I immediately doubted my decision.

In sharing my story, I'd unwittingly contributed to the misconceptions about millions of immigrants and Muslims who on a daily basis feel the effect of islamophobia in our country. I thought of my bearded father, who I often describe as a jolly Indian Santa Clause, and my devout, rida-wearing mother who fed me way too much food when I visited. Had coming out as a survivor helped fuel islamophobia in a way that put my parents, my family, and my friends in danger?

After the Michigan Doctor's arrest, I witnessed the same links to islamaphobia. On the day the doctor was arrested, Sahiyo, the organization I cofounded to advocate against FGM/C issued a statement:

We call on the entire Bohra community to make a concerted effort to bring an end to this unnecessary and potentially harmful tradition.

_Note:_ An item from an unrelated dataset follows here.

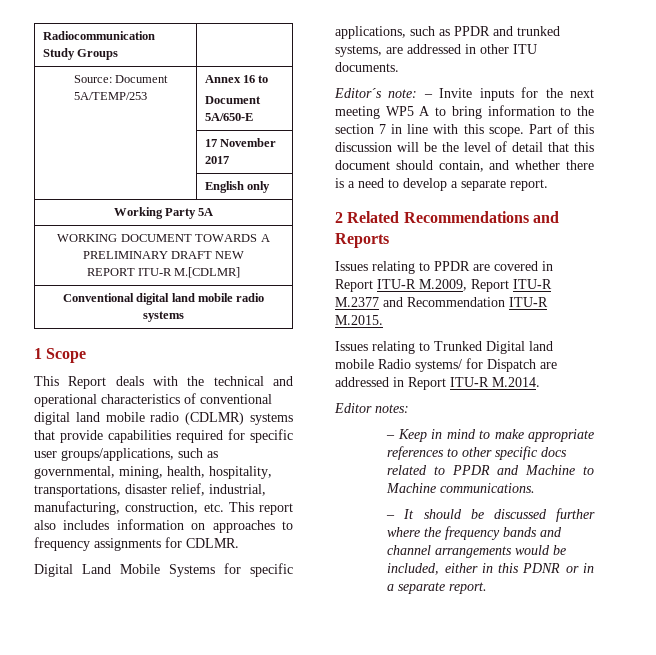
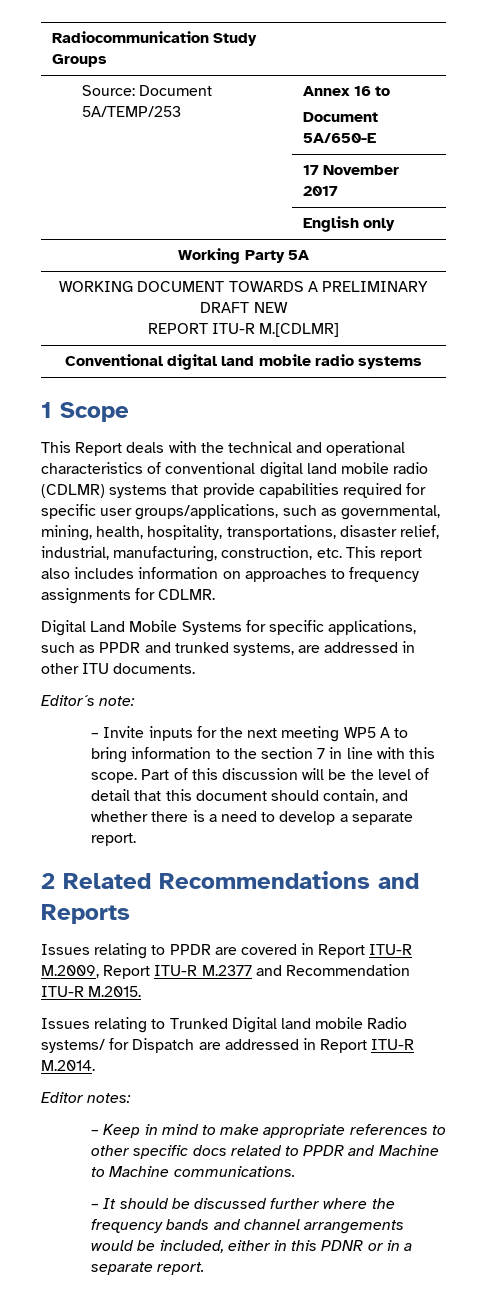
- Editor´s note: – Invite inputs for the next meeting WP5 A to bring information to the section 7 in line with this scope.
+ Editor´s note:
+ – Invite inputs for the next meeting WP5 A to bring information to the section 7 in line with this scope.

We believe it is also imperative for the community leadership to call for a clear, unambiguous, worldwide end to female genital cutting.

Hours later, this comment appeared on our website:

You people are sick and need to leave the country. Although I'm a very socially liberal person in regard to races, cultures, sexuality and religions (even toward those idiots in Westboro) your religion's endorsement of child abuse anywhere in the world is the exception. Your opposition to FGC sounds completely insincere when couched within a matter of national law and not as a recognition of a flaw in your beliefs.

The Council on American-Islamic Relations issued a statement condemning FGM/C and those arrested in the Detroit case. The Detroit case has put the Dawoodi Bohra community on alert. Someone writing for Sahiyo's blog described it this way:

I quietly discuss this case among close friends and relatives who share my sentiments, frightened to openly voice my happiness that there is yet another breakthrough in ending this practice. I feel the heavy hand of the community leaders bear down upon me, and feel stifled to openly express my feelings. This is the fear that prevents others to come forward. It is real and it is suffocating.

Now when I speak publicly I must plea with the media, legislators, and society at large not to use FGM/C to target vulnerable and already marginalized people. I make sure I frame my comments in a manner that acknowledges that white girls, Christian girls and U.S.-born girls undergo FGM/C, hoping no one makes the false assumption that it only happens among Muslims or Africans in places far away.

The Detroit case has highlighted for many Americans that FGM/C does occur in our country, but the revelation also demonstrates how misunderstood this form of gender violence is. This case shows just how powerful the secret of FGM/C really is to have been hidden in the United States for so long. But like any broken secret, people are now trying to understand how it was kept hidden for so long. They blame Islam. They blame immigrants.

The debate on FGM/C has become politicized fodder for islamophobia, but that's the wrong place to focus. Look to the women and the girls. Look to the community leaders and the tradition keepers who enforce these harmful practices. Look to them to decide to put an end to this, and be prepared to support them.